● WORK ITEM: Apart from the pictures, print the data below exactly as given.

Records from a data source

BEGIN

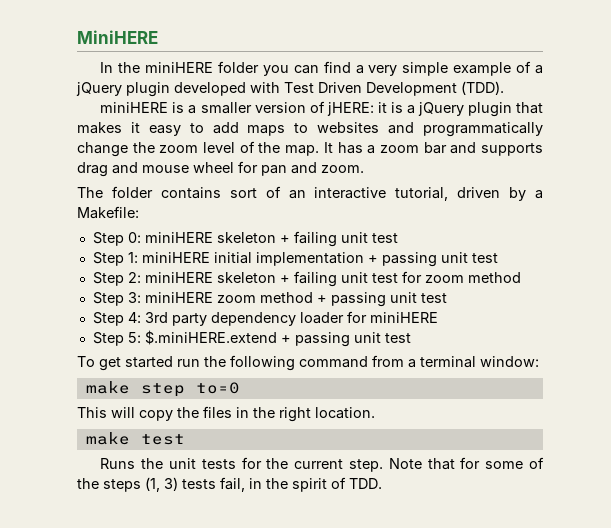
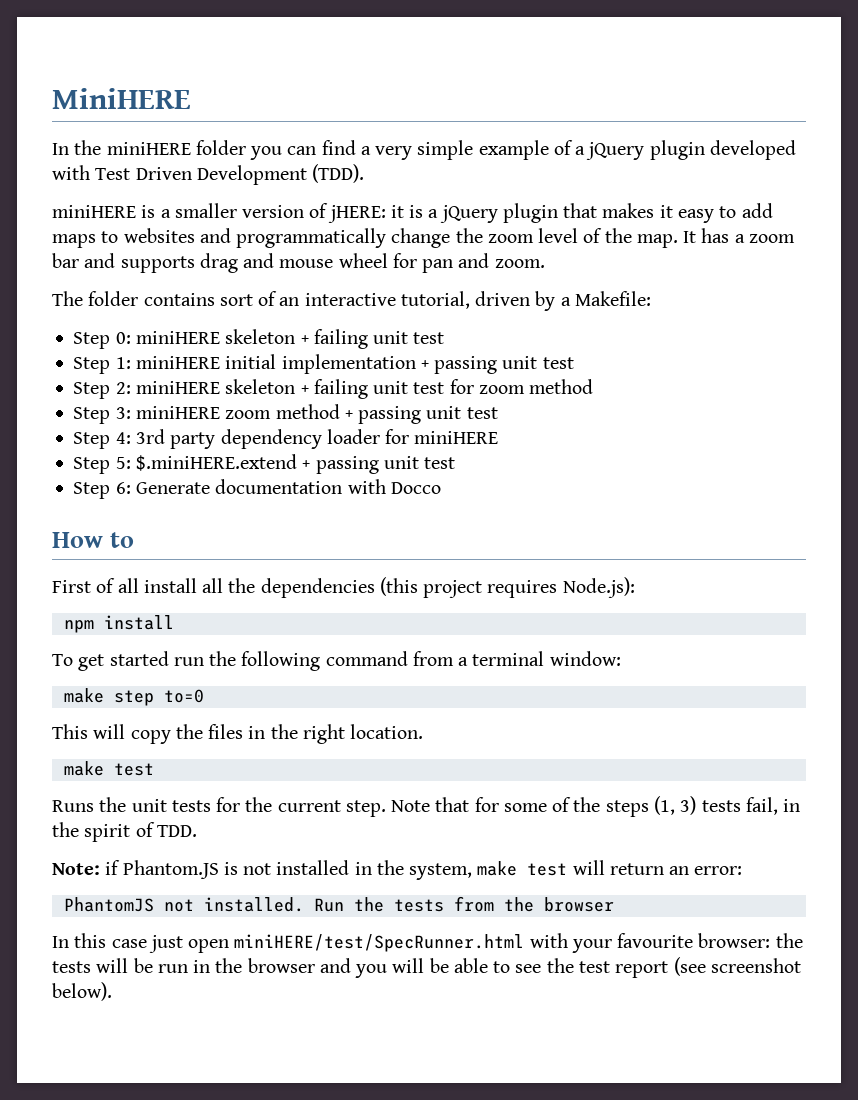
+ Step 6: Generate documentation with Docco
+ How to
+ First of all install all the dependencies (this project requires Node.js):
+ npm install
+ Note: if Phantom.JS is not installed in the system, make test will return an error:
+ PhantomJS not installed. Run the tests from the browser
+ In this case just open miniHERE/test/SpecRunner.html with your favourite browser: the tests will be run in the browser and you will be able to see the test report (see screenshot below).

END

● EXERCISE OUTPUT:
+ Step 6: Generate documentation with Docco
+ How to
+ First of all install all the dependencies (this project requires Node.js):
+ npm install
+ Note: if Phantom.JS is not installed in the system, make test will return an error:
+ PhantomJS not installed. Run the tests from the browser
+ In this case just open miniHERE/test/SpecRunner.html with your favourite browser: the tests will be run in the browser and you will be able to see the test report (see screenshot below).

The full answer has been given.